=== Begin Enclosure ===
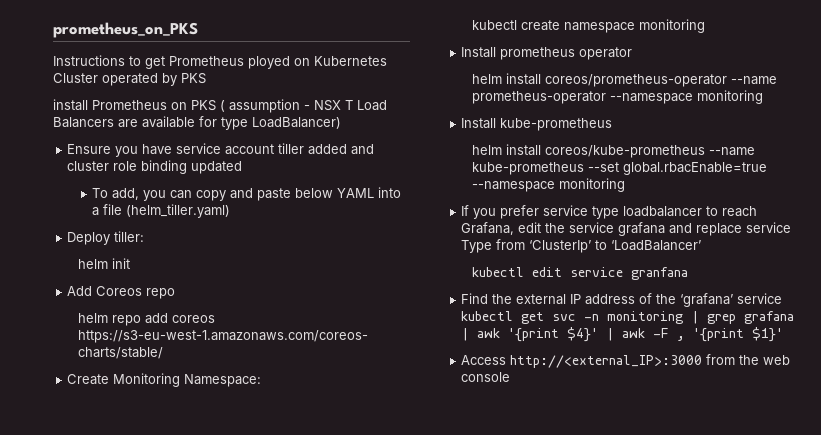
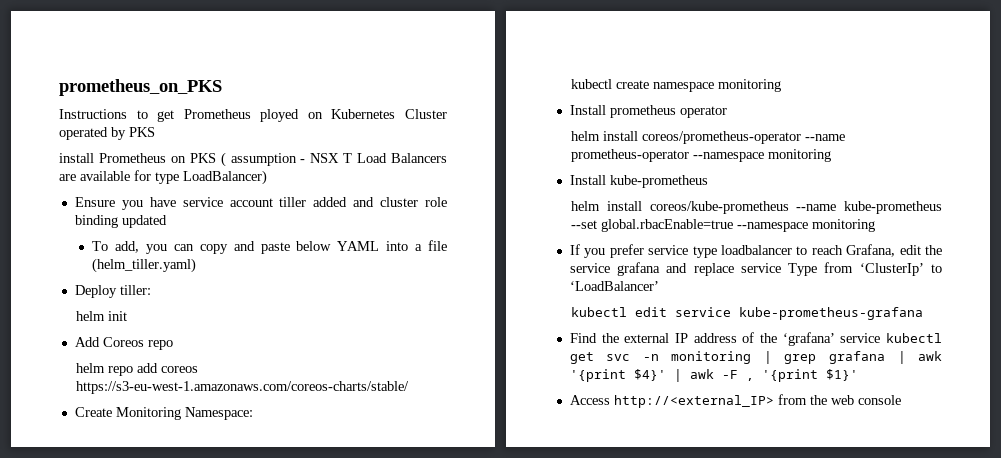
- kubectl edit service granfana
+ kubectl edit service kube-prometheus-grafana
- Access http://<external_IP>:3000 from the web console
+ Access http://<external_IP> from the web console

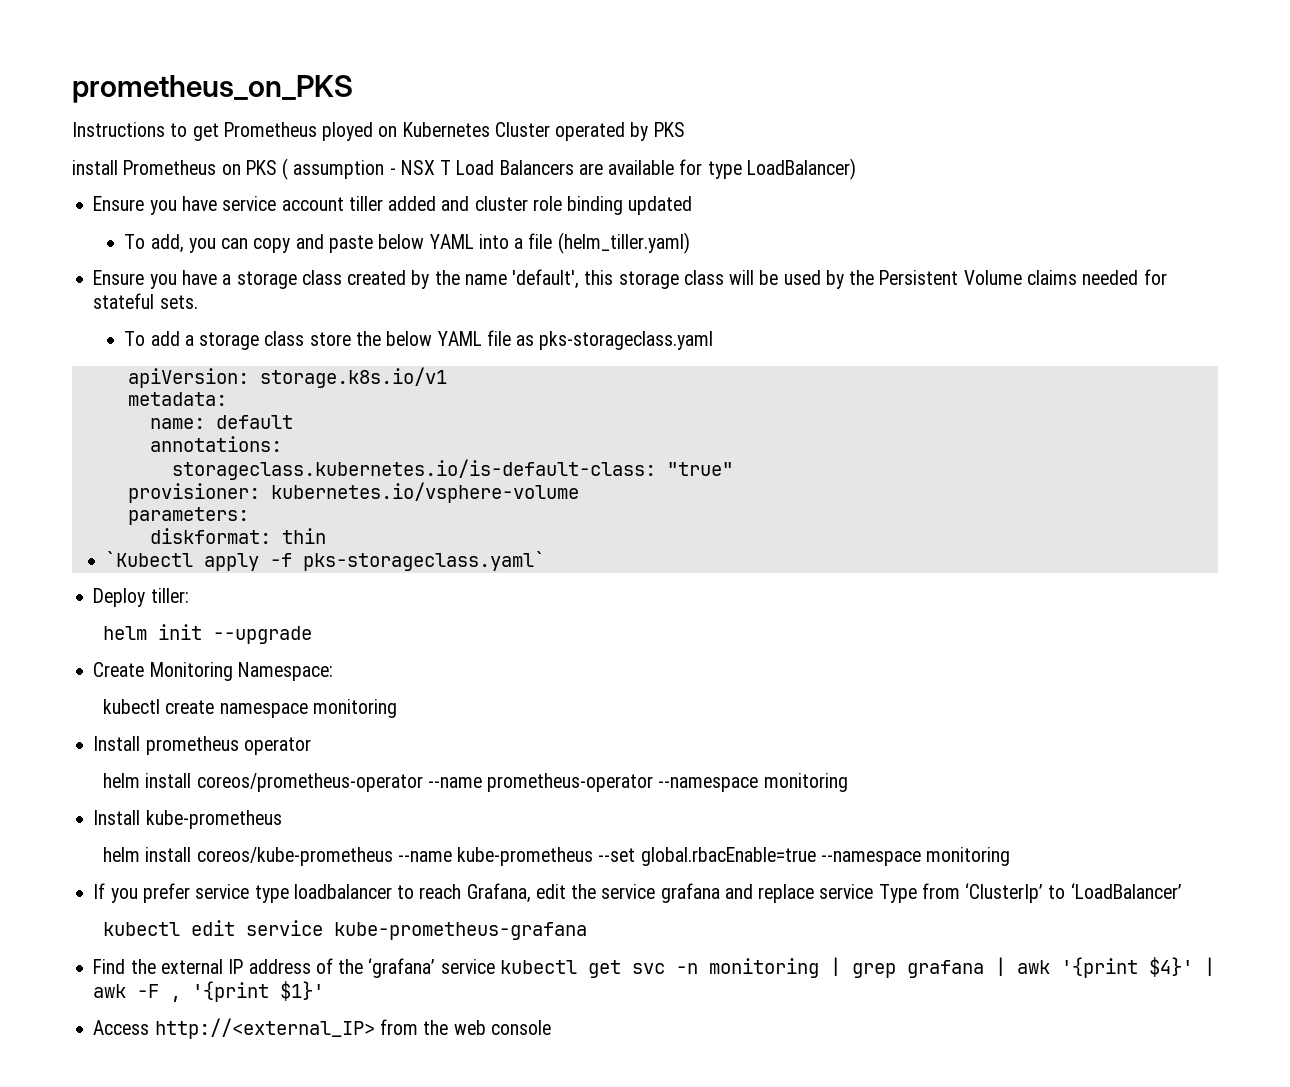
+ Ensure you have a storage class created by the name 'default', this storage class will be used by the Persistent Volume claims needed for stateful sets.
+ To add a storage class store the below YAML file as pks-storageclass.yaml
+ apiVersion: storage.k8s.io/v1
+ metadata:
+ name: default
+ annotations:
+ storageclass.kubernetes.io/is-default-class: "true"
+ provisioner: kubernetes.io/vsphere-volume
+ parameters:
+ diskformat: thin
+ `Kubectl apply -f pks-storageclass.yaml`
  Deploy tiller:
- helm init
- Add Coreos repo
- helm repo add coreos https://s3-eu-west-1.amazonaws.com/coreos-charts/stable/
+ helm init --upgrade

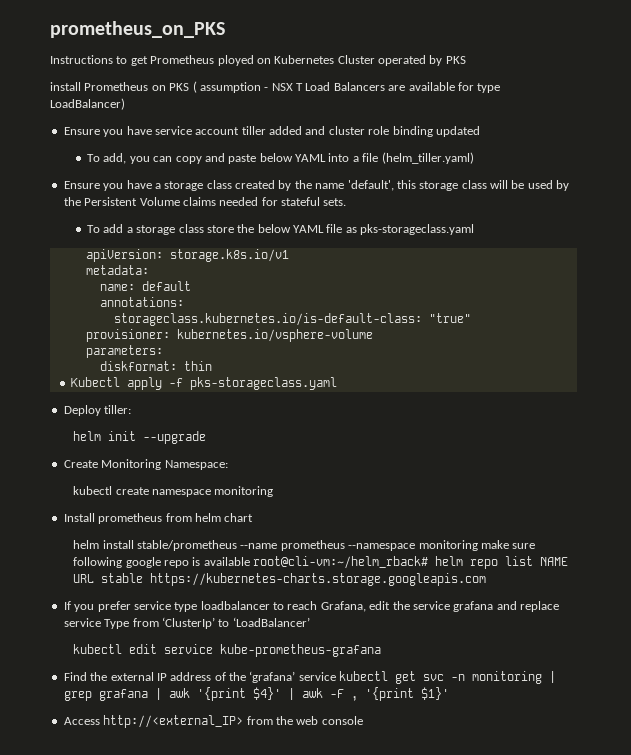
- `Kubectl apply -f pks-storageclass.yaml`
+ Kubectl apply -f pks-storageclass.yaml
- Install prometheus operator
- helm install coreos/prometheus-operator --name prometheus-operator --namespace monitoring
- Install kube-prometheus
- helm install coreos/kube-prometheus --name kube-prometheus --set global.rbacEnable=true --namespace monitoring
+ Install prometheus from helm chart
+ helm install stable/prometheus --name prometheus --namespace monitoring make sure following google repo is available root@cli-vm:~/helm_rback# helm repo list NAME URL stable https://kubernetes-charts.storage.googleapis.com

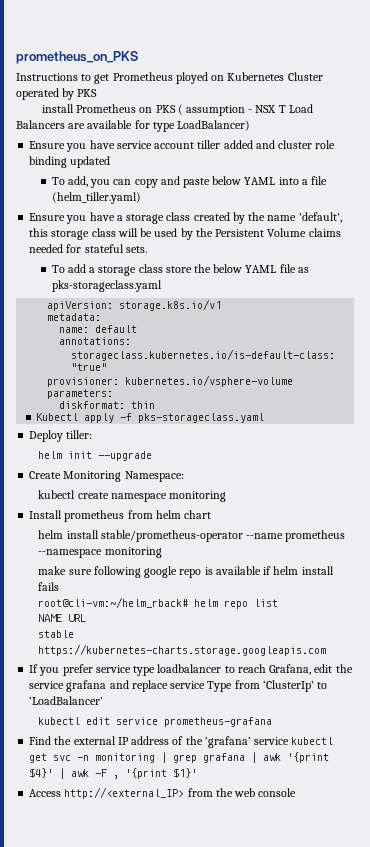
- helm install stable/prometheus --name prometheus --namespace monitoring make sure following google repo is available root@cli-vm:~/helm_rback# helm repo list NAME URL stable https://kubernetes-charts.storage.googleapis.com
+ helm install stable/prometheus-operator --name prometheus --namespace monitoring
+ make sure following google repo is available if helm install fails
+ root@cli-vm:~/helm_rback# helm repo list
+ NAME URL
+ stable https://kubernetes-charts.storage.googleapis.com
- kubectl edit service kube-prometheus-grafana
+ kubectl edit service prometheus-grafana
=== End Enclosure ===
• EXERCISE DIRECTIONS
Wherever a line of the data holds "yaml", copy that line.

• SOLUTION FOR THIS EXERCISE
+ To add a storage class store the below YAML file as pks-storageclass.yaml
+ `Kubectl apply -f pks-storageclass.yaml`
- `Kubectl apply -f pks-storageclass.yaml`
+ Kubectl apply -f pks-storageclass.yaml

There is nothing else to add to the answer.